Danai Jekesai Gurira (; born February 14, 1978) is a Zimbabwean-American actress and playwright. She is best known for her starring roles as Michonne on the AMC horror drama series The Walking Dead (2012–2020, 2022) and as Okoye in the Marvel Cinematic Universe superhero films, beginning with Black Panther (2018) and most recently appearing in its sequel Black Panther: Wakanda Forever (2022).

Gurira is also the playwright of the Broadway play Eclipsed, for which she was nominated for a Tony Award for Best Play.

Early life and education 
Gurira was born on February 14 1978 in Grinnell, Iowa, to Josephine Gurira, a college librarian, and Roger Gurira, a tenured professor in the Department of Chemistry at Grinnell College (both parents later joined the staff of University of Wisconsin–Platteville). Her parents moved from Southern Rhodesia, which is now Zimbabwe, to the United States in 1964. She is the youngest of four siblings; Shingai and Choni are her sisters and Tare, her brother, is a chiropractor. Gurira lived in Grinnell until December 1983, when at age five she and her family moved back to Harare, the capital of Zimbabwe, after Robert Mugabe rose to power in 1979.

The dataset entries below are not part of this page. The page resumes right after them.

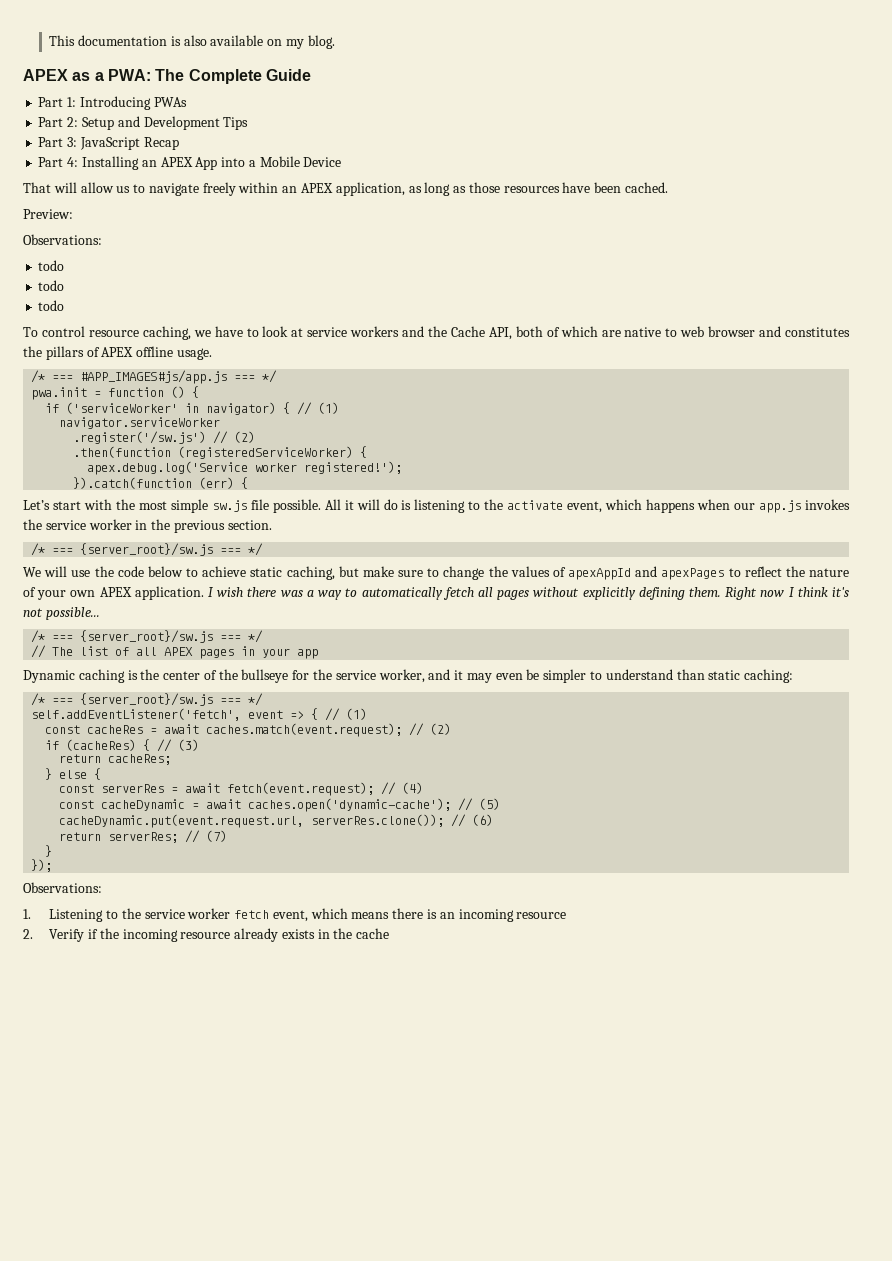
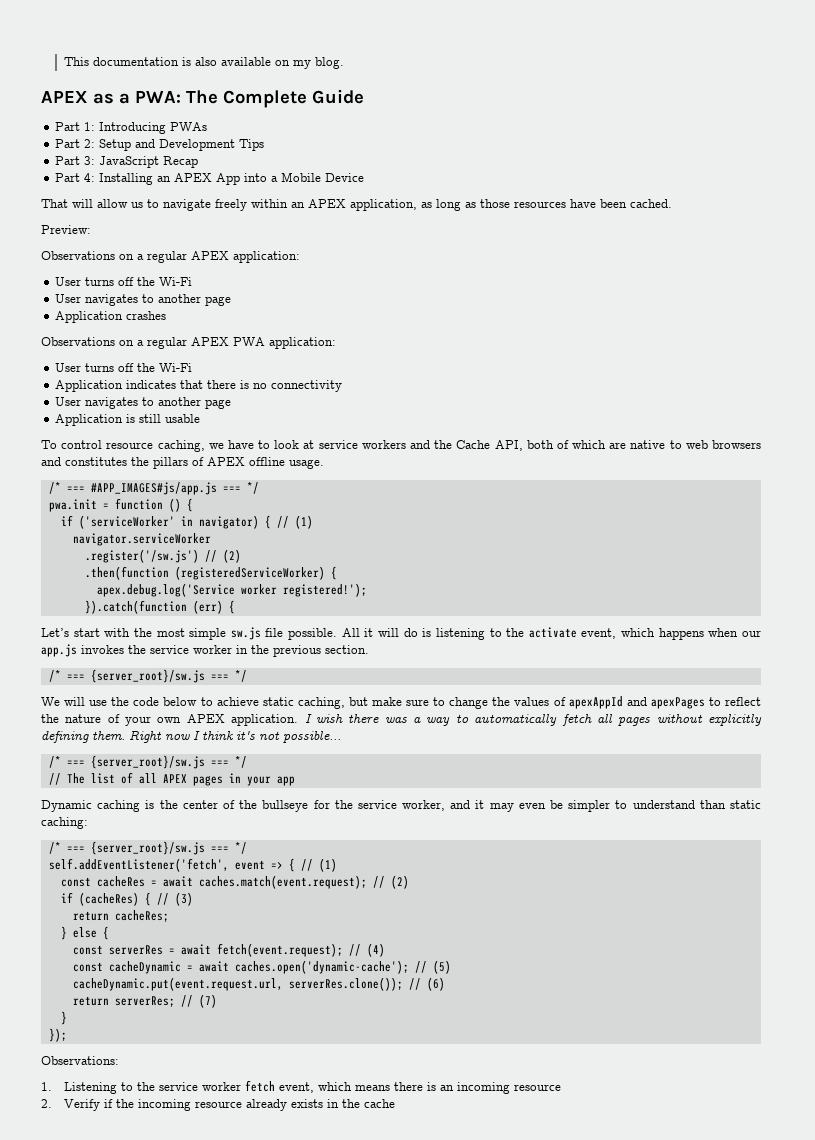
[23,234,102,245] [38,260,65,271] [38,280,65,291] [38,300,65,311] Observations: // todo // todo // todo -> [41,251,300,263] [54,277,192,286] [54,294,231,306] [54,311,166,323] [41,337,336,349] [54,363,192,372] [54,380,342,392] [54,397,231,409] [54,414,200,426] Observations on a regular APEX application: // User turns off the Wi-Fi // User navigates to another page // Application crashes // Observations on a regular APEX PWA application: // User turns off the Wi-Fi // Application indicates that there is no connectivity // User navigates to another page // Application is still usable
[708,326,756,337] browser -> [711,440,761,449] browsers

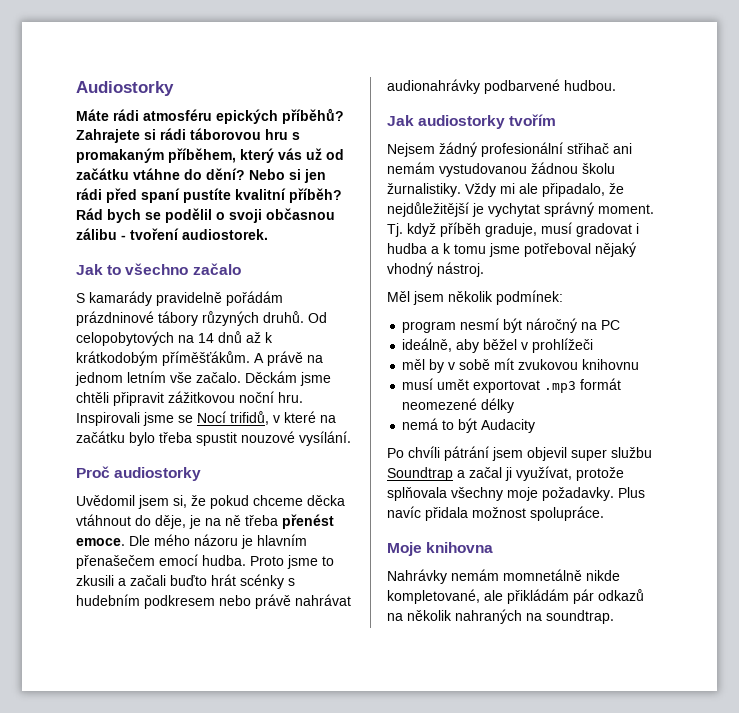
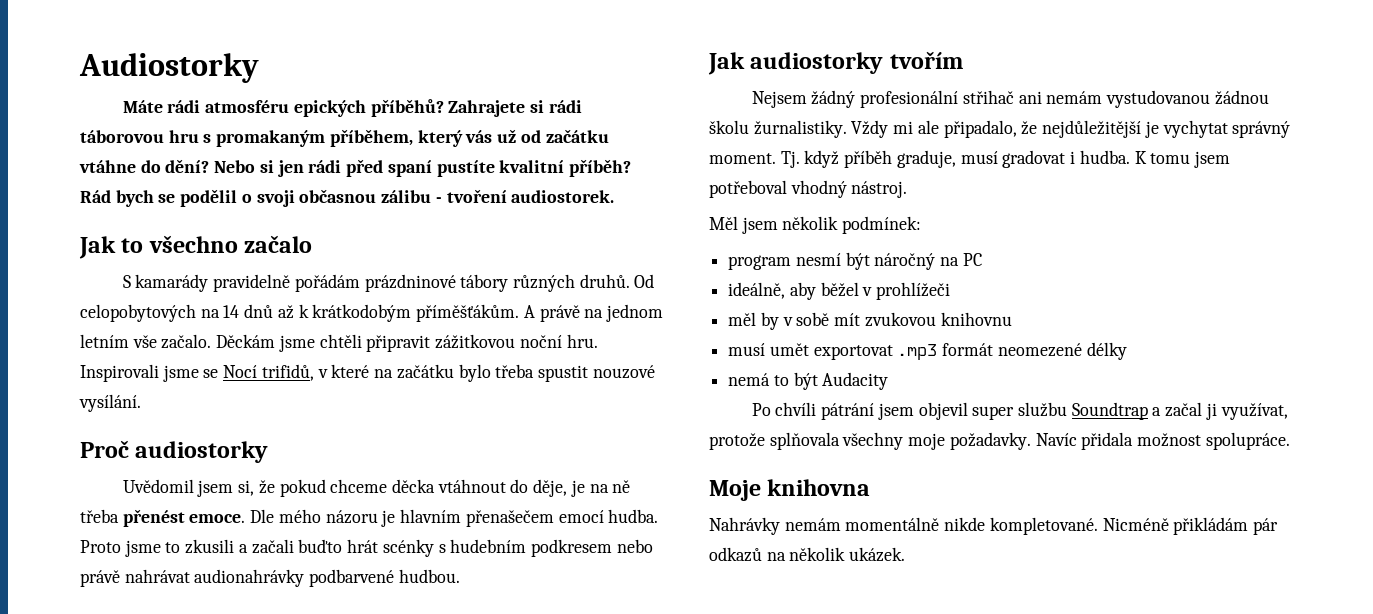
[202,311,259,326] růzyných -> [513,274,576,292] různých
[387,242,636,257] hudba a k tomu jsme potřeboval nějaký -> [1079,150,1230,168] [709,180,787,198] hudba. K tomu jsem potřeboval
[618,487,645,498] [387,506,421,518] Plus navíc -> [1035,433,1077,446] Navíc
[503,569,620,581] [387,589,503,604] momnetálně nikde kompletované, ale -> [845,517,1169,535] momentálně nikde kompletované. Nicméně
[455,609,614,624] nahraných na soundtrap. -> [849,547,906,562] ukázek.

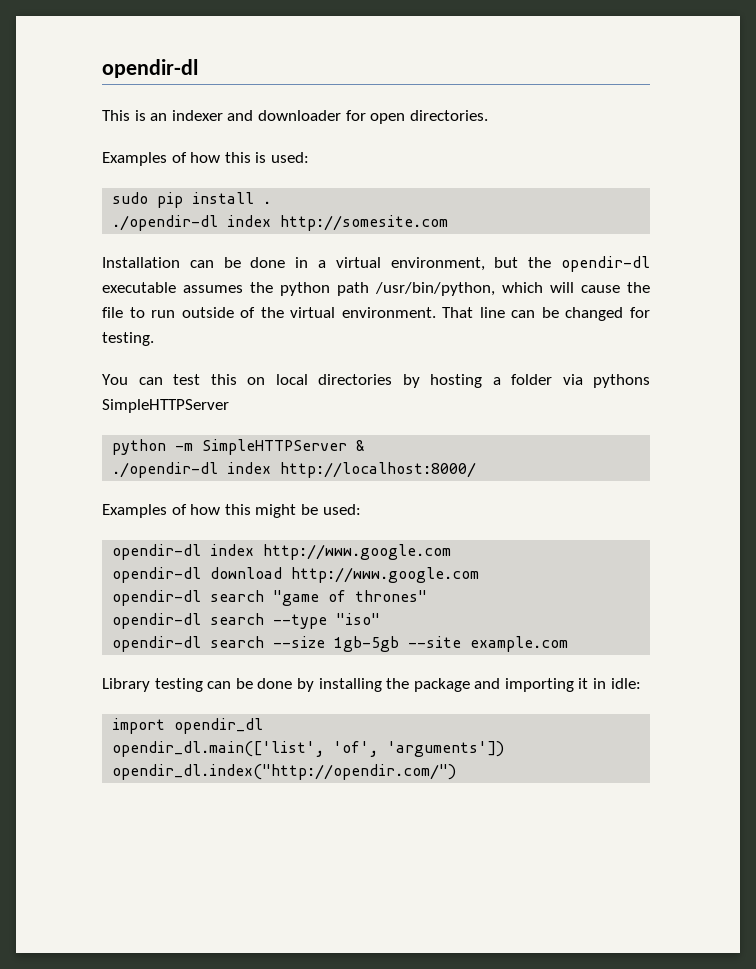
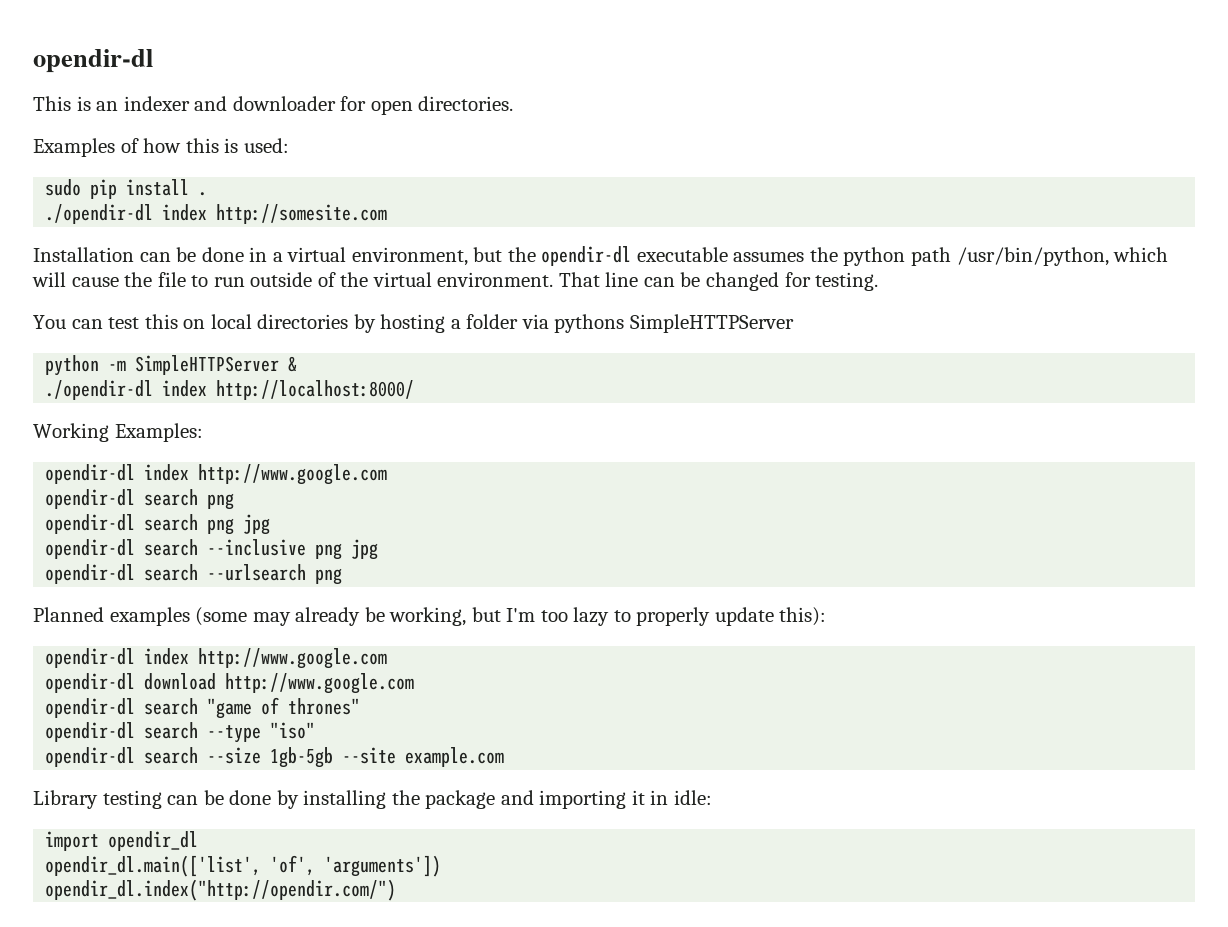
[102,504,361,518] Examples of how this might be used: -> [33,423,203,442] [45,464,388,485] [45,489,235,510] [45,514,271,535] [45,539,379,560] [45,564,343,585] [33,607,827,626] Working Examples: // opendir-dl index http://www.google.com // opendir-dl search png // opendir-dl search png jpg // opendir-dl search --inclusive png jpg // opendir-dl search --urlsearch png // Planned examples (some may already be working, but I'm too lazy to properly update this):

She attended high school at Dominican Convent High School. Afterward, she returned to the United States to study at Macalester College in Saint Paul, Minnesota, graduating with a Bachelor of Arts in psychology. Gurira also earned a Master of Fine Arts in acting from New York University's Tisch School of the Arts.

Career

Early career
Gurira taught playwriting and acting in Liberia, Zimbabwe and South Africa. One of her earliest notable performances occurred in 2001, as a senior at Macalester College. Gurira performed in a production of the Ntozake Shange play For Colored Girls Who Have Considered Suicide / When the Rainbow Is Enuf, directed and choreographed by Dale Ricardo Shields. “She was a very intelligent, strong and independent young lady,” said Shields. “She approached her studies, her classes, with a lot of focus, and you can see the same things in her performance in ‘Black Panther.’ ”

Theater 

Gurira said that she began writing plays in an effort to better utilize her strengths as an actress, and to tell stories that convey ideas about strong women with whom she identifies. As a playwright, she has been commissioned by Yale Repertory Theatre, Center Theatre Group, Playwrights Horizons, and the Royal Court.

Gurira co-wrote and co-starred in In the Continuum, first at Woolly Mammoth Theatre Company and later Off-Broadway, which won her an Obie Award, an Outer Critics Circle Award, and a Helen Hayes Award for Best Lead Actress. In December 2011, In the Continuum commemorated World AIDS Day 2011. Sponsored by the United States Embassy in Zimbabwe, the play was performed at Harare's Theatre and featured the story of two women who were navigating the world after contracting HIV.

In 2009, Gurira made her acting debut on Broadway in August Wilson's play Joe Turner's Come and Gone playing Martha Pentecost.

Gurira's 2012 play The Convert was premiered as a co-production between the Goodman Theatre in Chicago and the McCarter Theatre in New Jersey. Later that year, Gurira received the Whiting Award for an emerging playwright.

In January 2015, Familiar, a play written by Gurira and directed by Rebecca Taichman, opened at Yale Repertory Theatre. It later premiered Off-Broadway in New York at Playwrights Horizons. The play is about family, cultural identity, and the experience of life as a first-generation American, and Gurira has said that it was inspired in part by her family and friends.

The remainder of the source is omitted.